Philosophy of life: “I want to owe the least amount of apologies by the time I’m done... How can I get through the day without owing any apologies?”

With rider: Start with feeling the feet. If you can’t feel the horse’s feet, you are not riding from softness.

Left hip up, left leg out = left hind leaves the ground.
Left shoulder going back = left front leaves ground.
Right foot swings out – right hind leaves ground.
Right hip rising = right hind leaves ground.
Right leg swings in = right front leaves ground.
Right hip drops = right front leaves ground.
Right shoulder back = right front leaves ground.

Simple:
Leg swings in = front foot
Leg swings out = hind foot

The trot:
At walk, same movement for horse and human, exactly the same. Reason we can sit the walk easily is our strides line up. Trouble sitting trot is because stride length changes, from normal to longer stride length. So horse stride length changes but we don’t allow our stride length to change, allowing the energy to move through our body, not stop at our body.

Circles of energy in Aikido.

Circles – hind foot from ground to horse’s hip forward and back down to ground. 2nd circle starts at front, intersects with back circle and comes down again. Rider sits over the intersection of the two circles. Looking down it’s a figure 8 from sacrum, up then snaps back to center and across.

Mark asked rider to tighten her lower back which tightened horse’s back and he stopped.

Horse’s hips are doing figure 8, too.
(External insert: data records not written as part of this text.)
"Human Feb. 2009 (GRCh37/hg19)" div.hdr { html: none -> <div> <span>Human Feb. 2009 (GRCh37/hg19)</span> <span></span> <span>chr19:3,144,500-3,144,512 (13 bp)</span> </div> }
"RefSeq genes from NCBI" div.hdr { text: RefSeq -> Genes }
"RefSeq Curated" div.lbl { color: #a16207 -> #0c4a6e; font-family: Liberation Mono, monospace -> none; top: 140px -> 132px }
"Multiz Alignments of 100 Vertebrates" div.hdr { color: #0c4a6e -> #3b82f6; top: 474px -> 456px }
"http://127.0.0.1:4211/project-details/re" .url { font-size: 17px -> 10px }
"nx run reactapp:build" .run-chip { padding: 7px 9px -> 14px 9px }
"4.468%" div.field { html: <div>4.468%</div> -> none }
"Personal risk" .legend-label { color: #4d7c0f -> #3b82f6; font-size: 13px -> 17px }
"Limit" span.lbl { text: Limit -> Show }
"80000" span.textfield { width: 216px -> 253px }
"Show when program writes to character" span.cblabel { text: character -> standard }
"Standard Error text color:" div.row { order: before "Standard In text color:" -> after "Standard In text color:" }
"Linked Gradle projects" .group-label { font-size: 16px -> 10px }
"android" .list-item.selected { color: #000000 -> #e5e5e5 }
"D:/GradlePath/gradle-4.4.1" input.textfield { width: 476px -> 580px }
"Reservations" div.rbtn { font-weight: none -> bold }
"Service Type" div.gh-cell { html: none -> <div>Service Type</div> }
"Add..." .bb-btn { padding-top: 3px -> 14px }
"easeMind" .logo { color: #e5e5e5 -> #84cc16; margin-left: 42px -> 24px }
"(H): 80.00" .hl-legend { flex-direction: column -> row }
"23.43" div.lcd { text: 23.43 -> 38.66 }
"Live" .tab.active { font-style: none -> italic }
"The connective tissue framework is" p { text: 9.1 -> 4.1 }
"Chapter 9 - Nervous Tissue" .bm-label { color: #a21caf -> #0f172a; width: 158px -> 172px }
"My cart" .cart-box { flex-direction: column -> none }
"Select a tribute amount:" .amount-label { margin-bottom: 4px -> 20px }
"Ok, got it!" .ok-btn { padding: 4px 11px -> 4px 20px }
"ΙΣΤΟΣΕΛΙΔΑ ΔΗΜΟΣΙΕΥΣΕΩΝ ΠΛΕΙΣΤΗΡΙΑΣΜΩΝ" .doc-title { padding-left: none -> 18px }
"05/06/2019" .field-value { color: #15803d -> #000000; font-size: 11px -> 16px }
Intersects at sacrum and horse’s figure 8 and human figure 8 intersect.

This refers back to only using the muscles we need to get the job done.

For walk, trot, canter – think in terms of rhythm not words: 4 beat, 2 beat, 3 beat.
Walk, 1 always in time with a hind (not a front).
Trot 1-2 hinds
Canter 1-2 hinds

Breathe out for going to a 2 beat trot. Think of no beat and he stops.

You need to live here, riding with the horse.